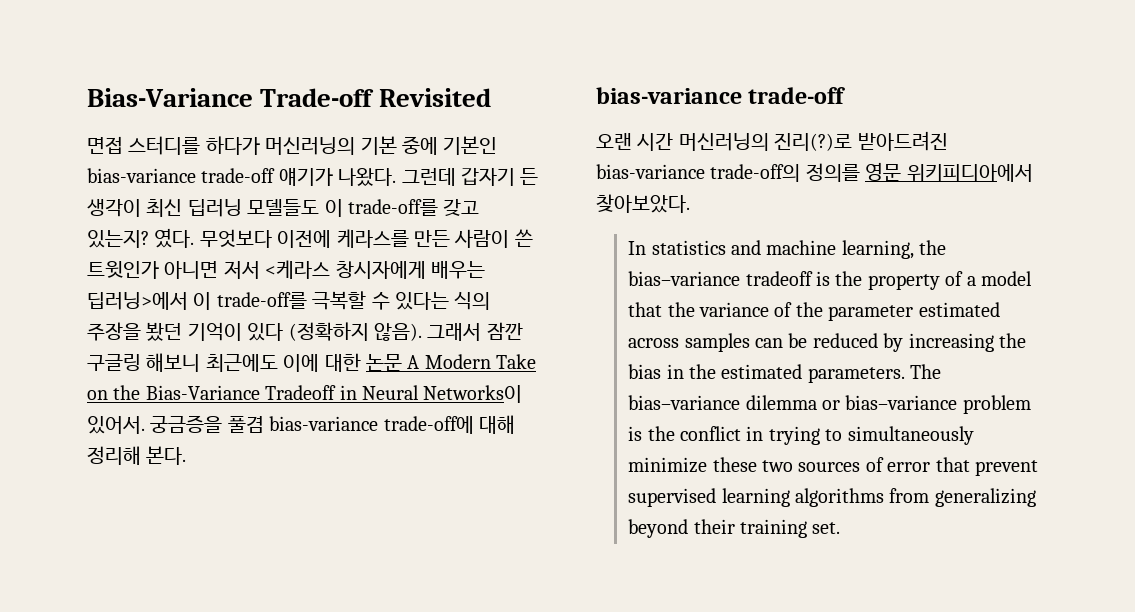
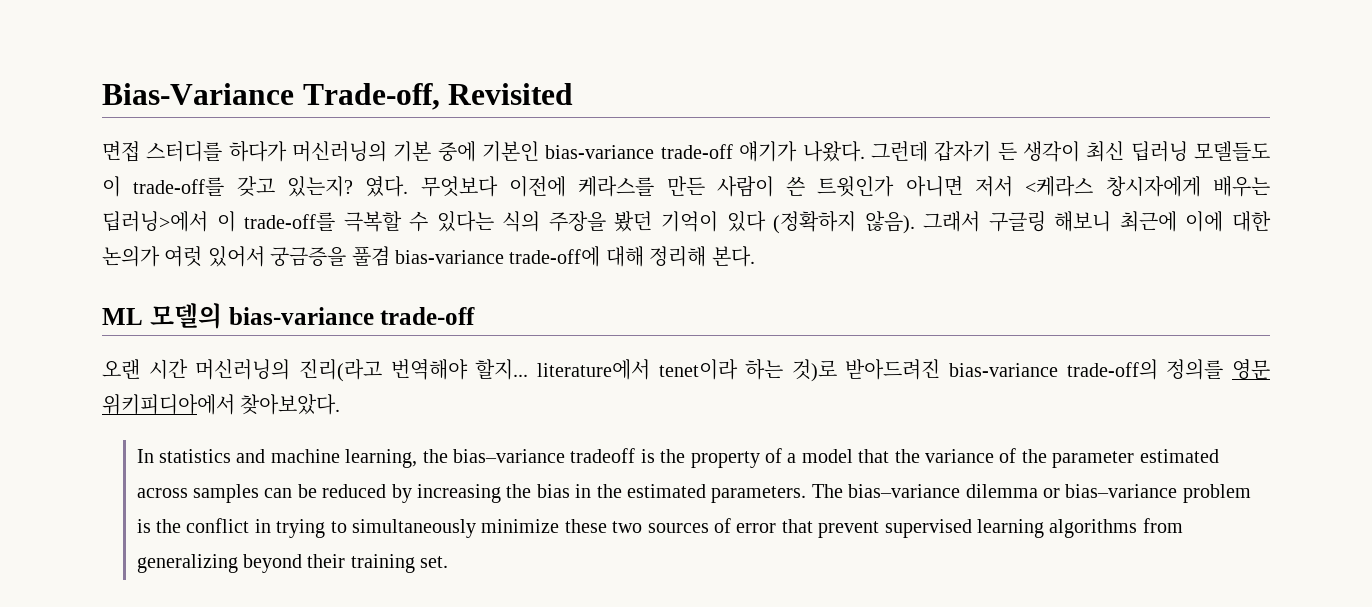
- Bias-Variance Trade-off Revisited
+ Bias-Variance Trade-off, Revisited
- 그래서 잠깐 구글링 해보니 최근에도 이에 대한 논문 A Modern Take on the Bias-Variance Tradeoff in Neural Networks이 있어서. 궁금증을 풀겸 bias-variance trade-off에 대해 정리해 본다.
- bias-variance trade-off
+ 그래서 구글링 해보니 최근에 이에 대한 논의가 여럿 있어서 궁금증을 풀겸 bias-variance trade-off에 대해 정리해 본다.
+ ML 모델의 bias-variance trade-off
- 오랜 시간 머신러닝의 진리(?)로 받아드려진 bias-variance trade-off의 정의를 영문 위키피디아에서 찾아보았다.
+ 오랜 시간 머신러닝의 진리(라고 번역해야 할지... literature에서 tenet이라 하는 것)로 받아드려진 bias-variance trade-off의 정의를 영문 위키피디아에서 찾아보았다.

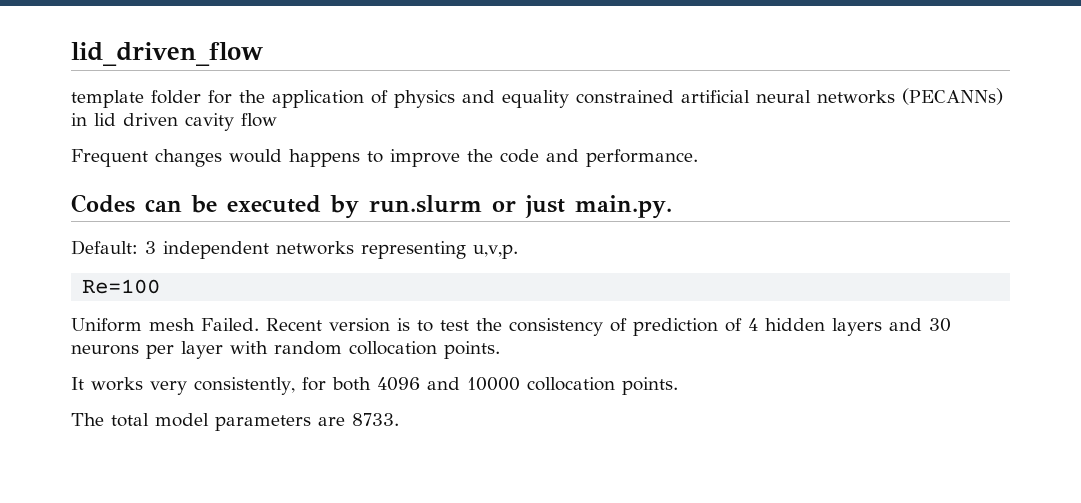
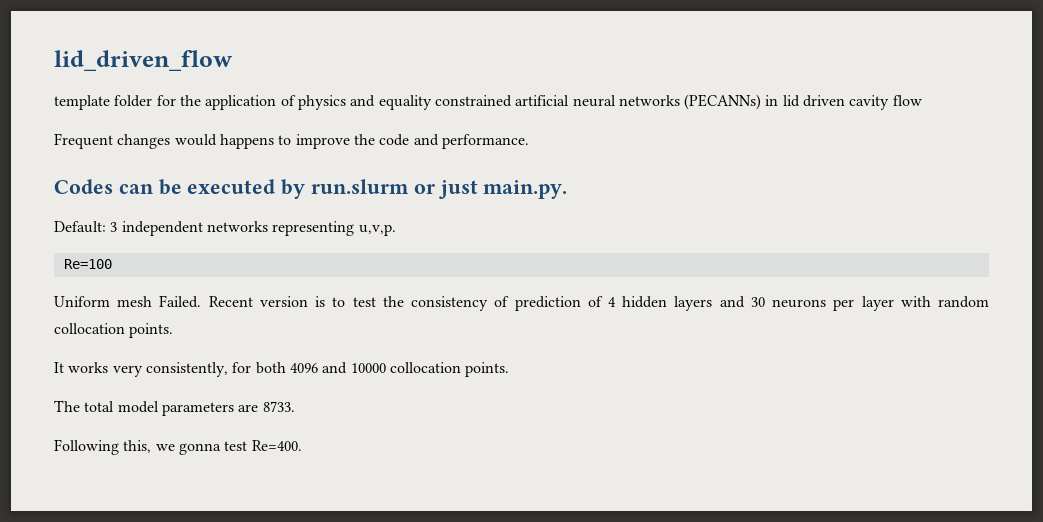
+ Following this, we gonna test Re=400.

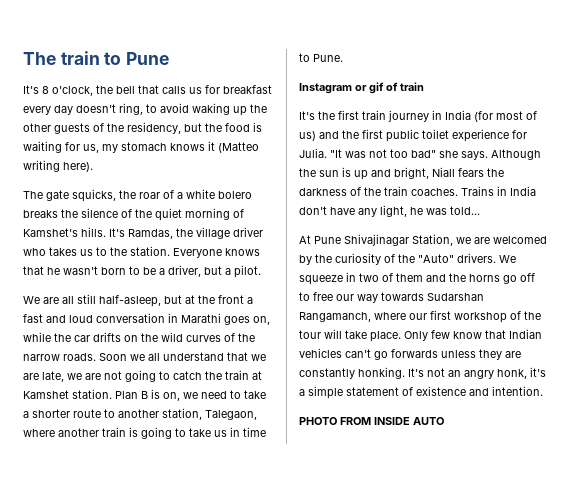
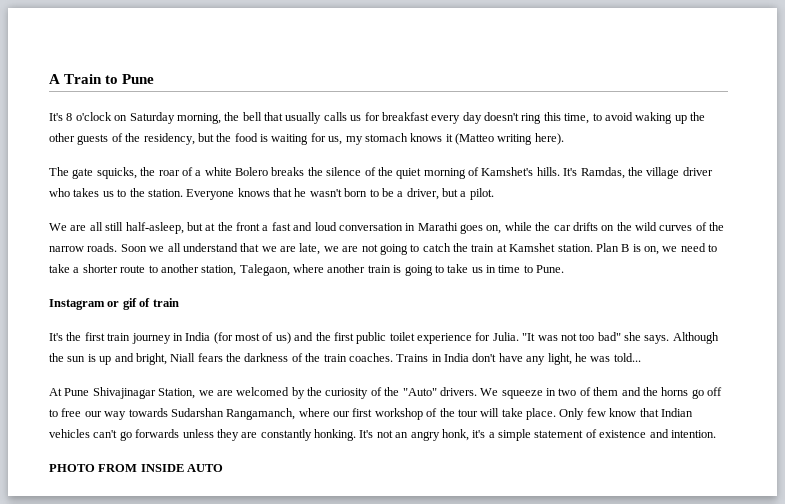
- The train to Pune
+ A Train to Pune
- It's 8 o'clock, the bell that calls us for breakfast every day doesn't ring, to avoid waking up the other guests of the residency, but the food is waiting for us, my stomach knows it (Matteo writing here).
+ It's 8 o'clock on Saturday morning, the bell that usually calls us for breakfast every day doesn't ring this time, to avoid waking up the other guests of the residency, but the food is waiting for us, my stomach knows it (Matteo writing here).
- The gate squicks, the roar of a white bolero breaks the silence of the quiet morning of Kamshet's hills.
+ The gate squicks, the roar of a white Bolero breaks the silence of the quiet morning of Kamshet's hills.

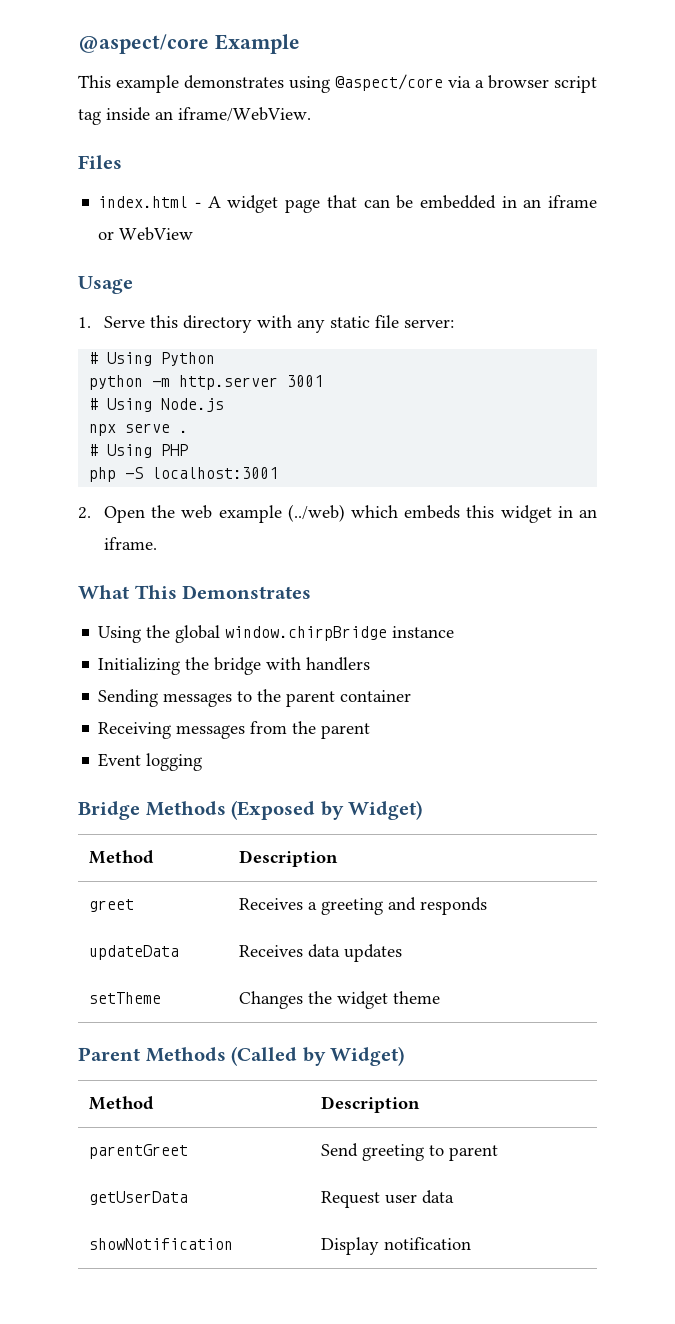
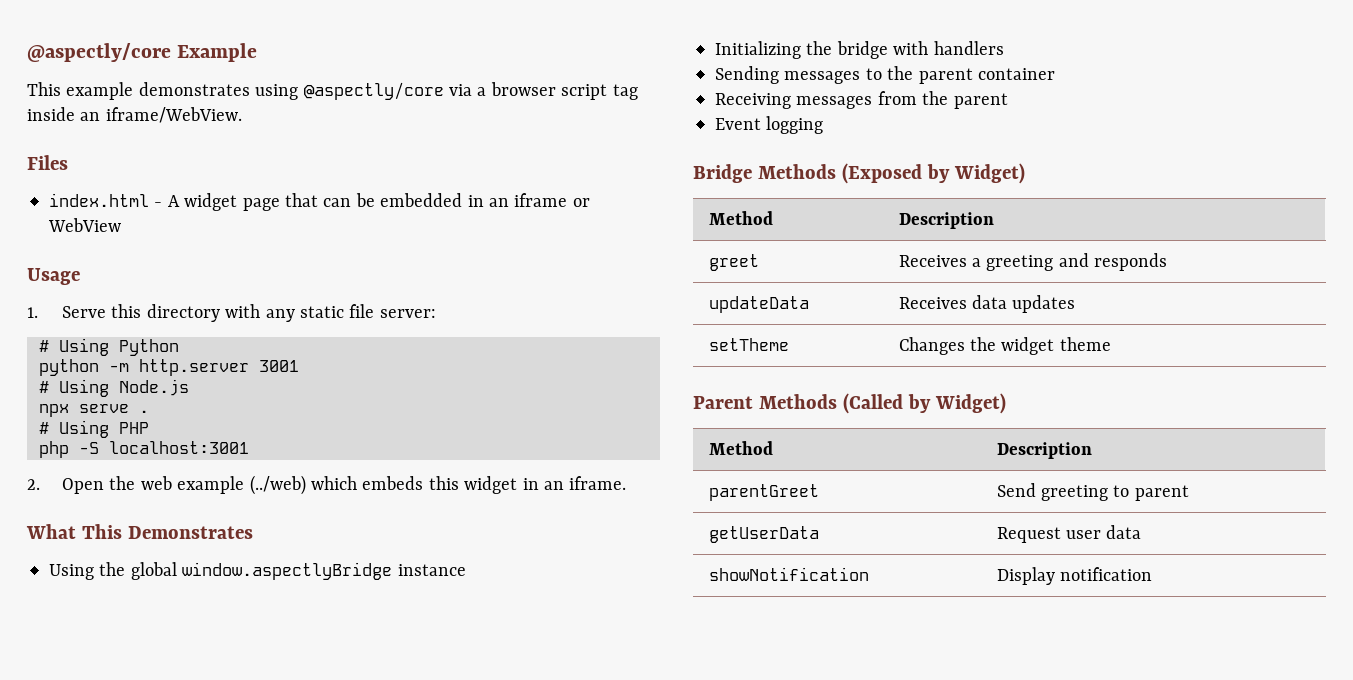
- @aspect/core Example
+ @aspectly/core Example
- This example demonstrates using @aspect/core via a browser script tag inside an iframe/WebView.
+ This example demonstrates using @aspectly/core via a browser script tag inside an iframe/WebView.
- Using the global window.chirpBridge instance
+ Using the global window.aspectlyBridge instance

= = = = =

Would you copy the lines above exactly, starting with the one that has "Bias-Variance Trade-off, Revisited" and ending with the one that has "A Train to Pune", both included, without the pictures?

+ Bias-Variance Trade-off, Revisited
- 그래서 잠깐 구글링 해보니 최근에도 이에 대한 논문 A Modern Take on the Bias-Variance Tradeoff in Neural Networks이 있어서. 궁금증을 풀겸 bias-variance trade-off에 대해 정리해 본다.
- bias-variance trade-off
+ 그래서 구글링 해보니 최근에 이에 대한 논의가 여럿 있어서 궁금증을 풀겸 bias-variance trade-off에 대해 정리해 본다.
+ ML 모델의 bias-variance trade-off
- 오랜 시간 머신러닝의 진리(?)로 받아드려진 bias-variance trade-off의 정의를 영문 위키피디아에서 찾아보았다.
+ 오랜 시간 머신러닝의 진리(라고 번역해야 할지... literature에서 tenet이라 하는 것)로 받아드려진 bias-variance trade-off의 정의를 영문 위키피디아에서 찾아보았다.

+ Following this, we gonna test Re=400.

- The train to Pune
+ A Train to Pune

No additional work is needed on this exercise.